Remembering the original problem that state is being modified at the router level where the routes are dependent on state, here's another option:

<Router key={new Date()} ... >

ESWAT commented

Cleared up the errors on my end. FWIW this is what my index/main looks like:

const root = document.getElementById('root');

const renderApp = () => {
  const routes = require('./routes').default;

  render(
    <AppContainer>
      <Provider {...stores} children={routes} />
    </AppContainer>,
    root
  );
};

renderApp();

if (module.hot) {
  module.hot.accept('./routes', () => {
    unmountComponentAtNode(root);
    renderApp();
  });

For routes:

const routes = (
  <Router history={browserHistory}>
    <Route path="/" component={App}>
      <IndexRoute getComponent={(location, cb) => {
        require.ensure([], (require) => {
          cb(null, require('~/views/Home'));
        });
      }}
      />
      <Route path="/compose" getComponent={(location, cb) => {
        require.ensure([], (require) => {
          cb(null, require('~/views/Compose'));
        });
      }}
      etc…

I found a very simple solution:
<Router key={Math.random()} history={browserHistory} >...</Router>

does providing a key not cause you to lose state?

I have added they key to a project, https://github.com/peter-mouland/react-lego#react-hot-loader-v3, and when hot-reloading is complete state is lost. Without the key i do get the warning, but hot-reload completes keeping state intact

after hot reloading my states stayed the same

@frankwallis's Solution worked for me.
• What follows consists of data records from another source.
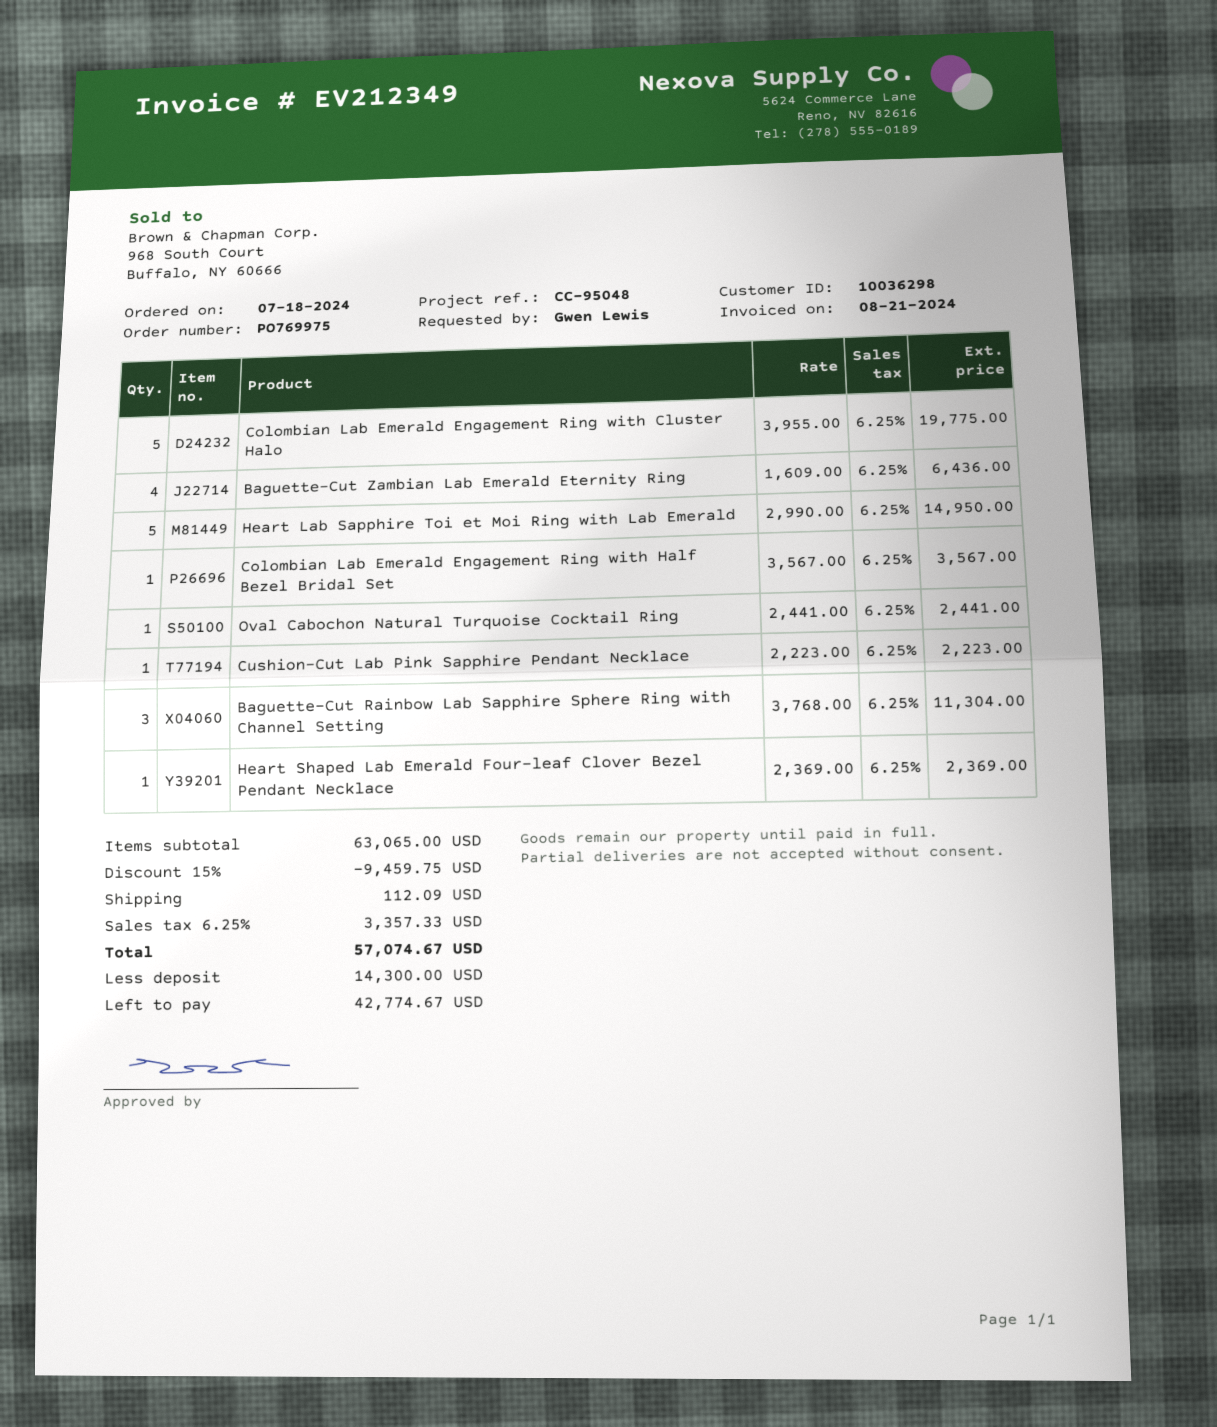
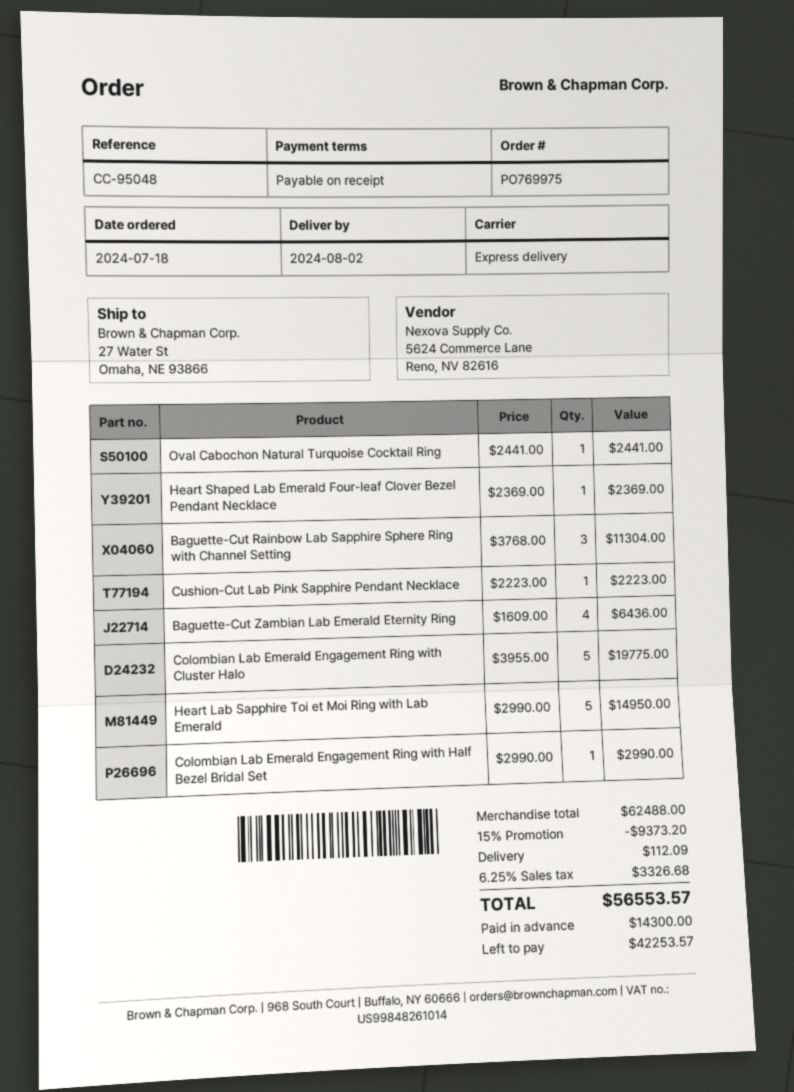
Colombian Lab Emerald Engagement Ring with Half Bezel Bridal Set: 1 x 3567.00 = 3567.00 -> 1 x 2990.00 = 2990.00
subtotal: 63065.00 -> 62488.00
discount: 15% = 9459.75 -> 15% = 9373.20
tax: 6.25% = 3357.33 -> 6.25% = 3326.68
total: 57074.67 -> 56553.57
balance: 42774.67 -> 42253.57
Adding a unique key to the router.

let counter = 0
const App=(props)=>{
    counter++
        return (
        <Router key={counter} history={browserHistory}>

edit:

changed it to Math.random() @sterjakovigor thanks!

great to hear, must be my app having state problems then πŸ€”

Here is my workaround, just adding one line:

import React from 'react';
import { Provider } from 'react-redux';
import { Router } from 'react-router';
import routeConfig from '../common/routeConfig';

export default class Root extends React.Component {
  render() {
    const { store, history } = this.props; // eslint-disable-line
    if (!this.routeConfig) this.routeConfig = routeConfig;

    return (
      <Provider store={store}>
        <Router history={history} routes={this.routeConfig} />
      </Provider>
    );
  }
}

I looked at the source code: https://github.com/ReactTraining/react-router/blob/6eeb7ad358f987520f5b519e48bdd31f725cbade/modules/Router.js , the warning is just logged when routes changes, so just always pass the first one to it.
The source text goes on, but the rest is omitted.